Last week, on February 21, the most recent piece on hospice care by NPR Nashville reporter Blake Farmer went out via Marketplace. In his story, “Some wonder whether hospice puts too much of the burden for care on families,” he once again questions whether family caregivers are overwhelmed by hospice in the home and are hospice providers doing enough with a $200 a day reimbursement.

After his last story ran in January, I spent time on the phone with Mr. Farmer explaining how hospice works and what the many benefits and challenges are in providing care. I stressed the importance of balanced reporting and was direct about what we do so well as a provider community and what we as a field must focus on and continue working towards.

Given the current structure of the Medicare hospice benefit, it is not possible to provide the support that those unfamiliar with hospice care might expect. We must learn to address unreasonable expectations just as we continue to challenge ourselves to innovate and reach beyond current limitations. We must not allow poor care to ever take a rampant hold within our field or become the accepted norm for the care we provide.
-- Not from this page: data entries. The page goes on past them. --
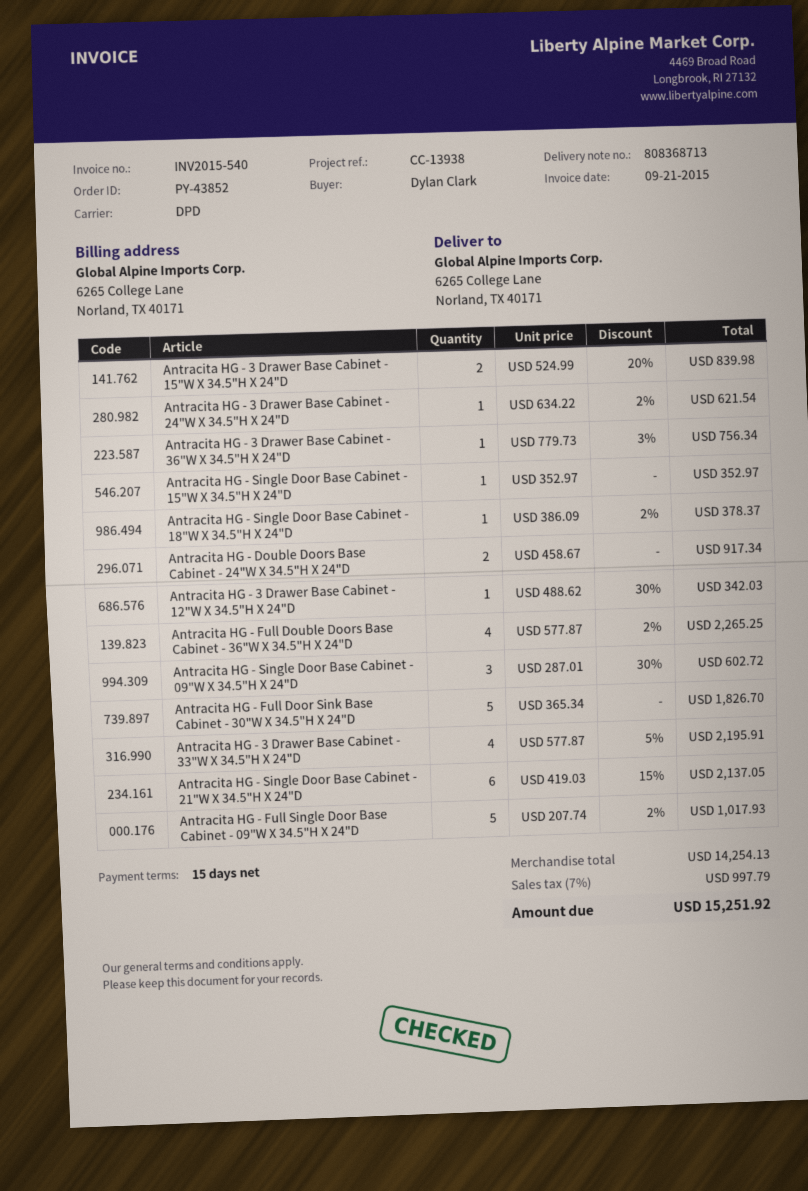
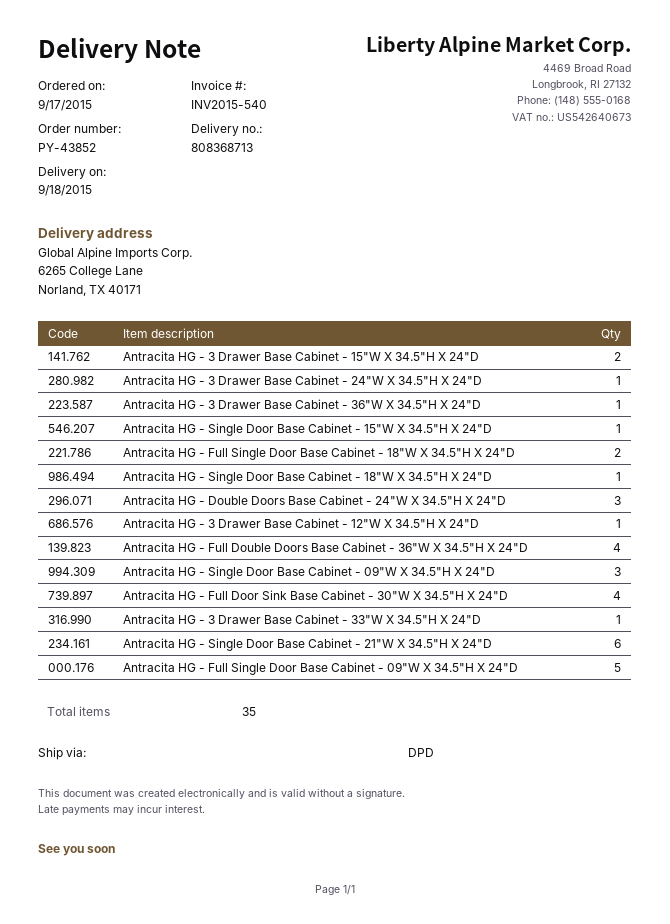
Antracita HG - Double Doors Base Cabinet - 24"W X 34.5"H X 24"D: 2 -> 3
Antracita HG - Full Door Sink Base Cabinet - 30"W X 34.5"H X 24"D: 5 -> 4
Antracita HG - 3 Drawer Base Cabinet - 33"W X 34.5"H X 24"D: 4 -> 1
Antracita HG - Full Single Door Base Cabinet - 18"W X 34.5"H X 24"D: none -> 2

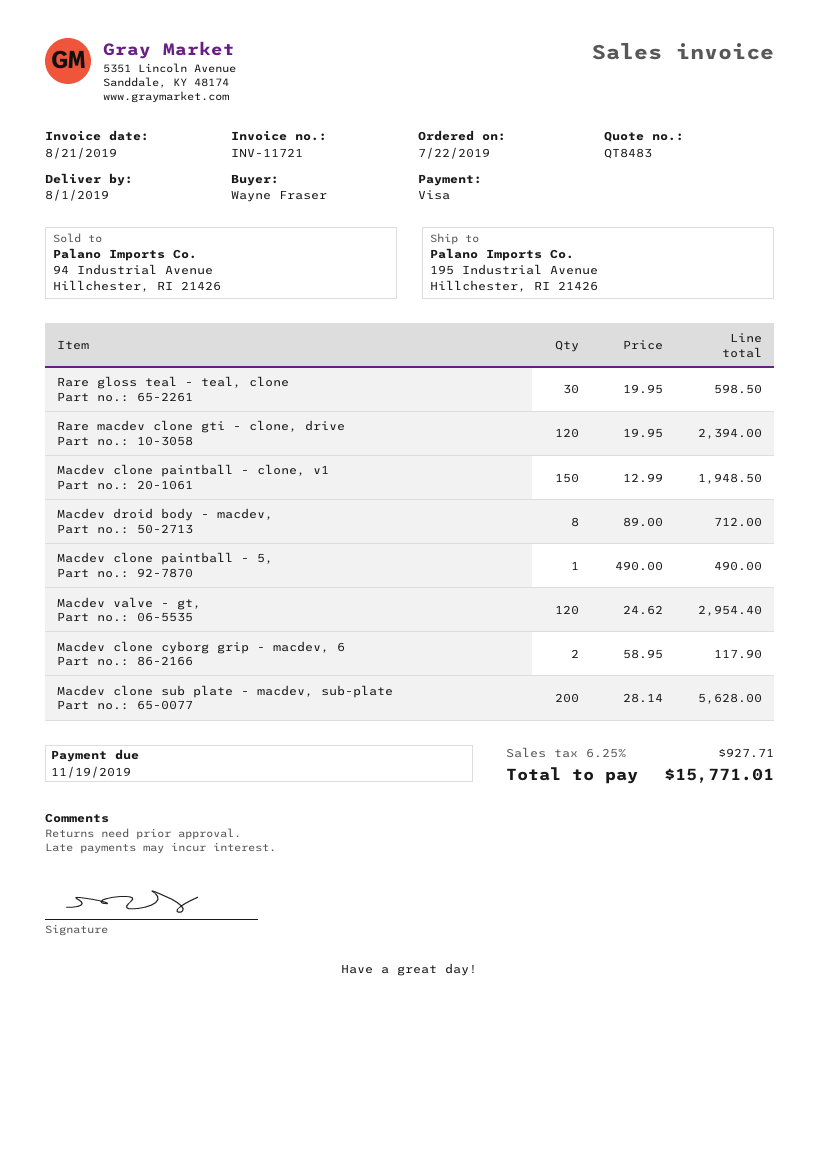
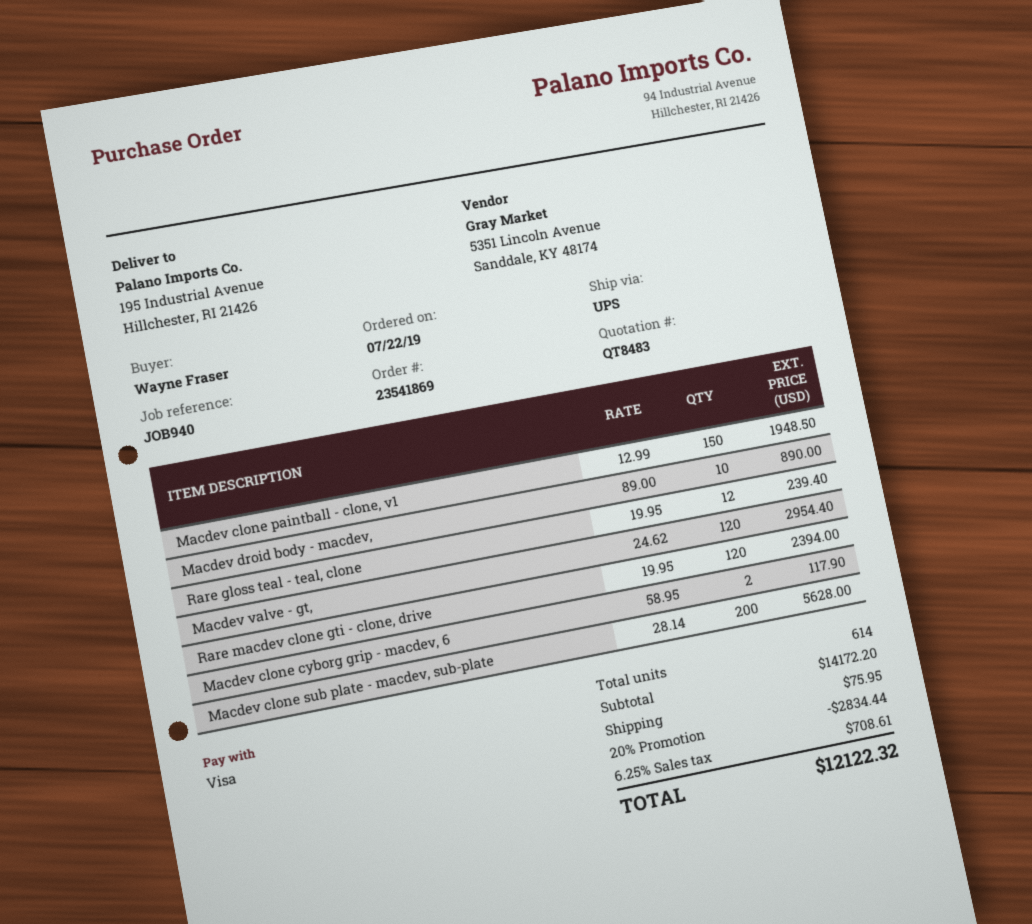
Rare gloss teal - teal, clone: 30 x 19.95 = 598.50 -> 12 x 19.95 = 239.40
Macdev droid body - macdev,: 8 x 89.00 = 712.00 -> 10 x 89.00 = 890.00
Macdev clone paintball - 5,: 1 x 490.00 = 490.00 -> none
discount: none -> 20% = 2834.44
shipping: none -> 75.95
tax: 6.25% = 927.71 -> 6.25% = 708.61
total: 15771.01 -> 12122.32

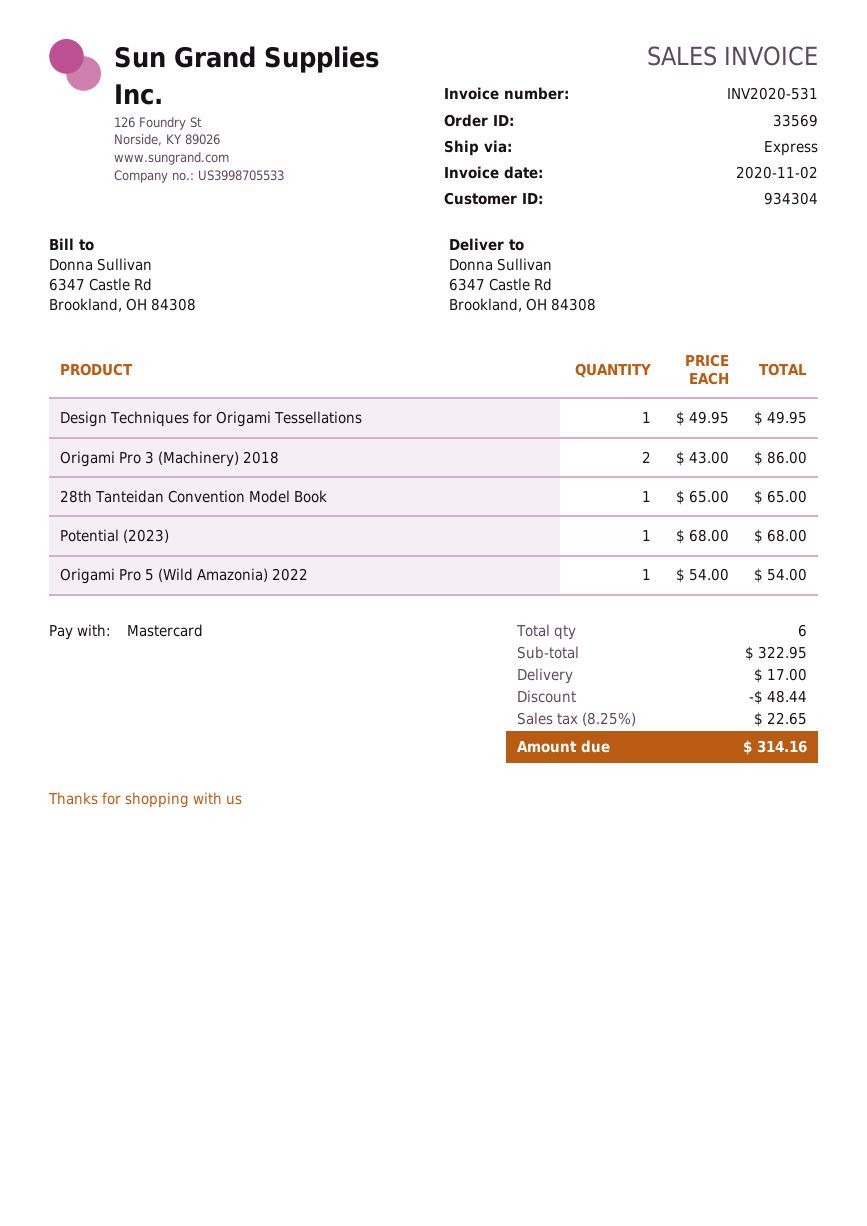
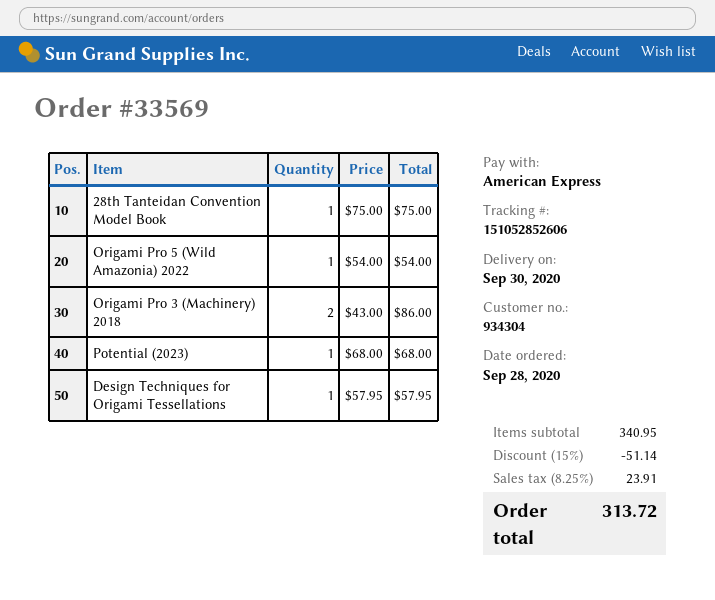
payment method: Mastercard -> American Express
Design Techniques for Origami Tessellations: 1 x 49.95 = 49.95 -> 1 x 57.95 = 57.95
28th Tanteidan Convention Model Book: 1 x 65.00 = 65.00 -> 1 x 75.00 = 75.00
subtotal: 322.95 -> 340.95
discount: 48.44 -> 51.14
shipping: 17.00 -> none
tax: 8.25% = 22.65 -> 8.25% = 23.91
total: 314.16 -> 313.72

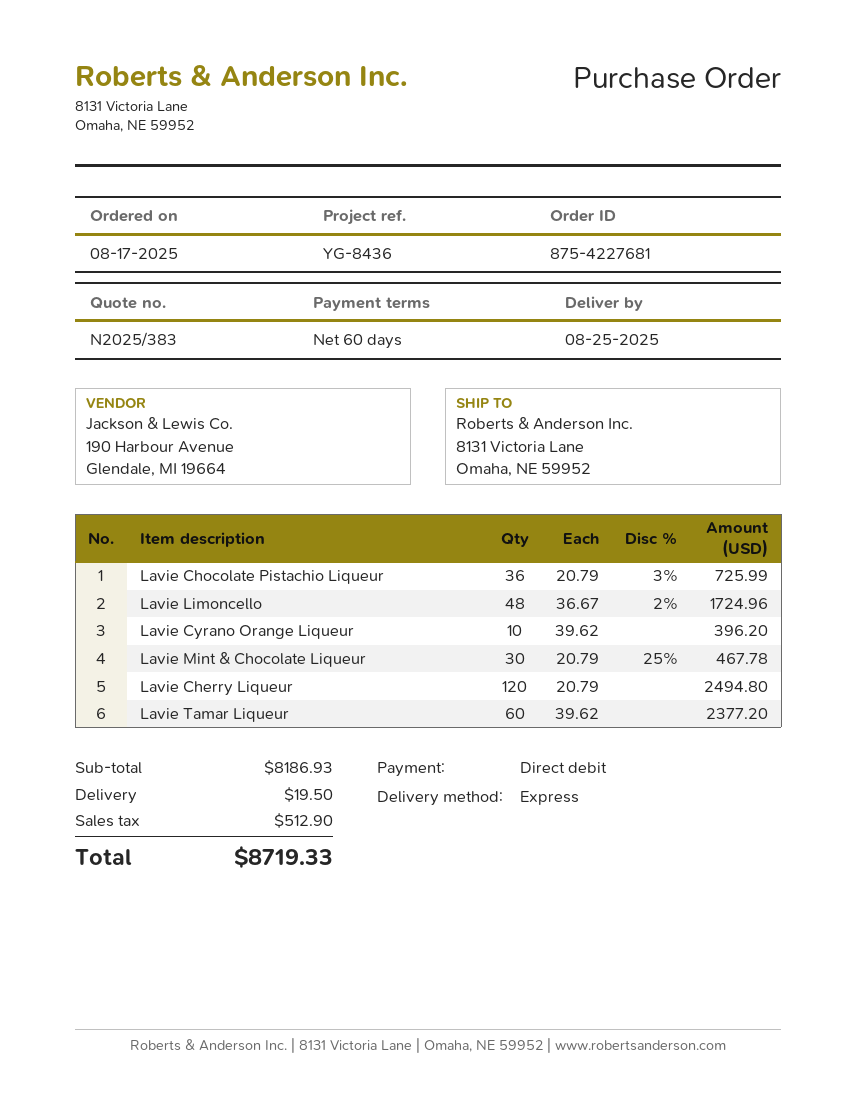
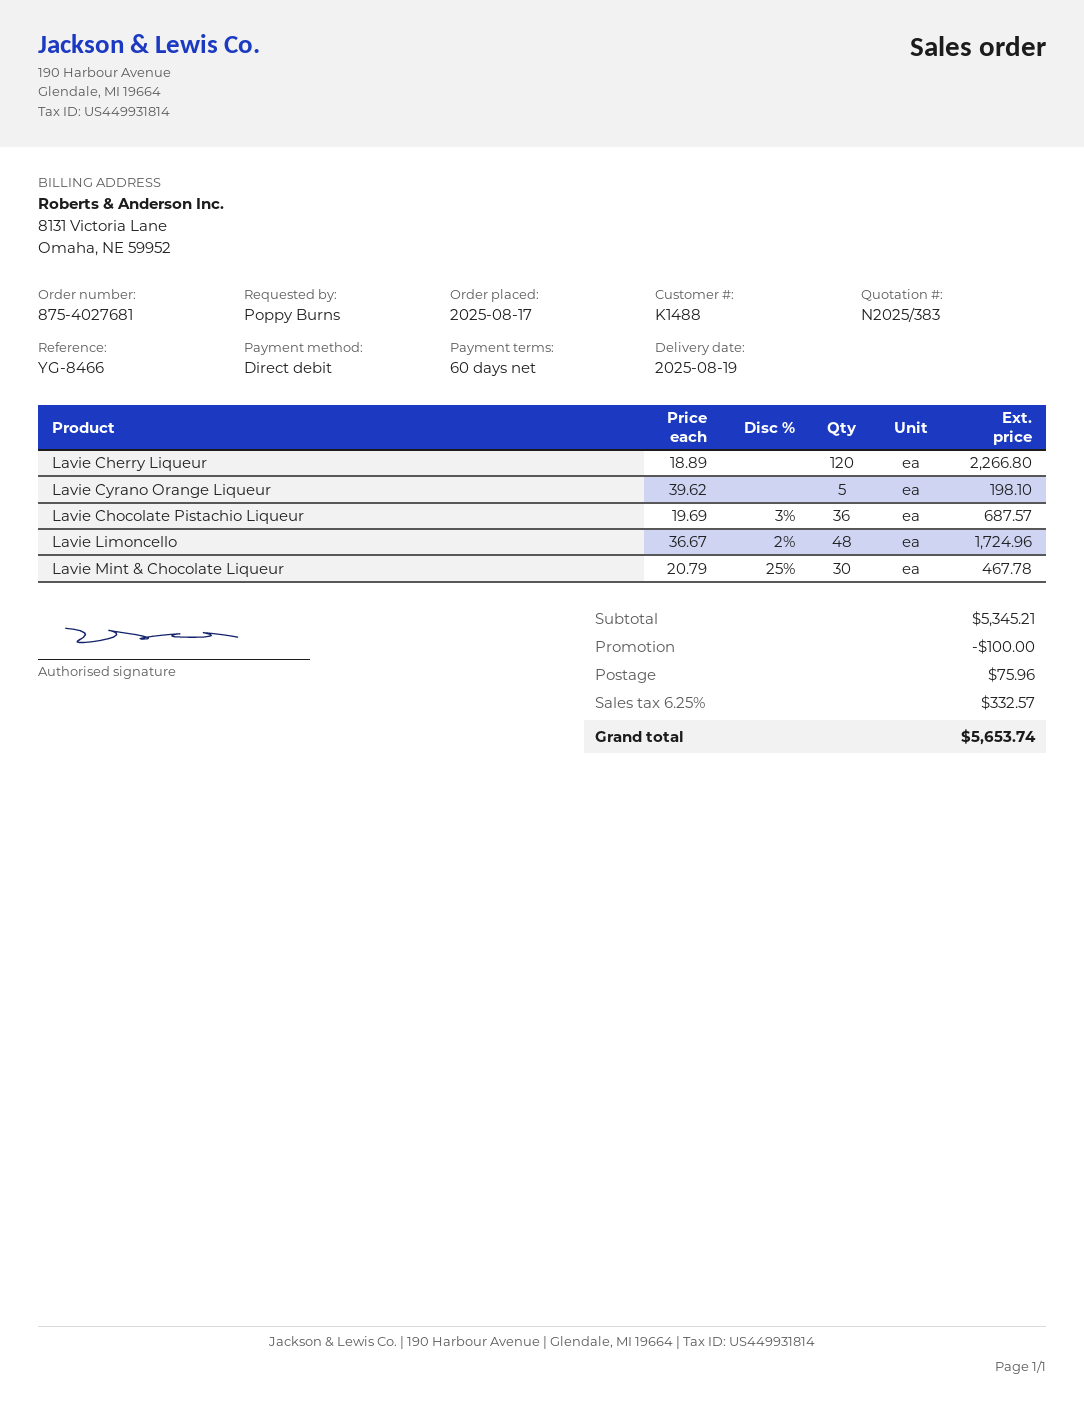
order number: 875-4227681 -> 875-4027681
delivery date: 2025-08-25 -> 2025-08-19
reference: YG-8436 -> YG-8466
Lavie Chocolate Pistachio Liqueur: 36 x 20.79 - 3% = 725.99 -> 36 x 19.69 - 3% = 687.57
Lavie Cyrano Orange Liqueur: 10 x 39.62 = 396.20 -> 5 x 39.62 = 198.10
Lavie Cherry Liqueur: 120 x 20.79 = 2494.80 -> 120 x 18.89 = 2266.80
Lavie Tamar Liqueur: 60 x 39.62 = 2377.20 -> none
subtotal: 8186.93 -> 5345.21
discount: none -> 100.00
shipping: 19.50 -> 75.96
tax: 512.90 -> 332.57
total: 8719.33 -> 5653.74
The focus on quality must be expanded; in fact, that’s what we are doing by offering educational programs like the Hospice Compliance Certificate Program and the inaugural Hospice Quality Certificate Program that will debut at next month’s Leadership and Advocacy Conference. The upgrade to our E-Online education portal, the focused topics of the 2020 webinar series and the decision to cut the webinar registration fees in half to make these offerings available to as many of our members as possible, the ongoing free webinars focused on business development have been created to help providers thrive in this challenging environment. Working to help provide the resources and education needed to continue to raise the bar on quality is what is driving the creation of our new Quality Connections program that will be unfolding over the next two years. We will shine a light on exemplary programs, help good programs become great, and provide the support new or struggling hospices might need.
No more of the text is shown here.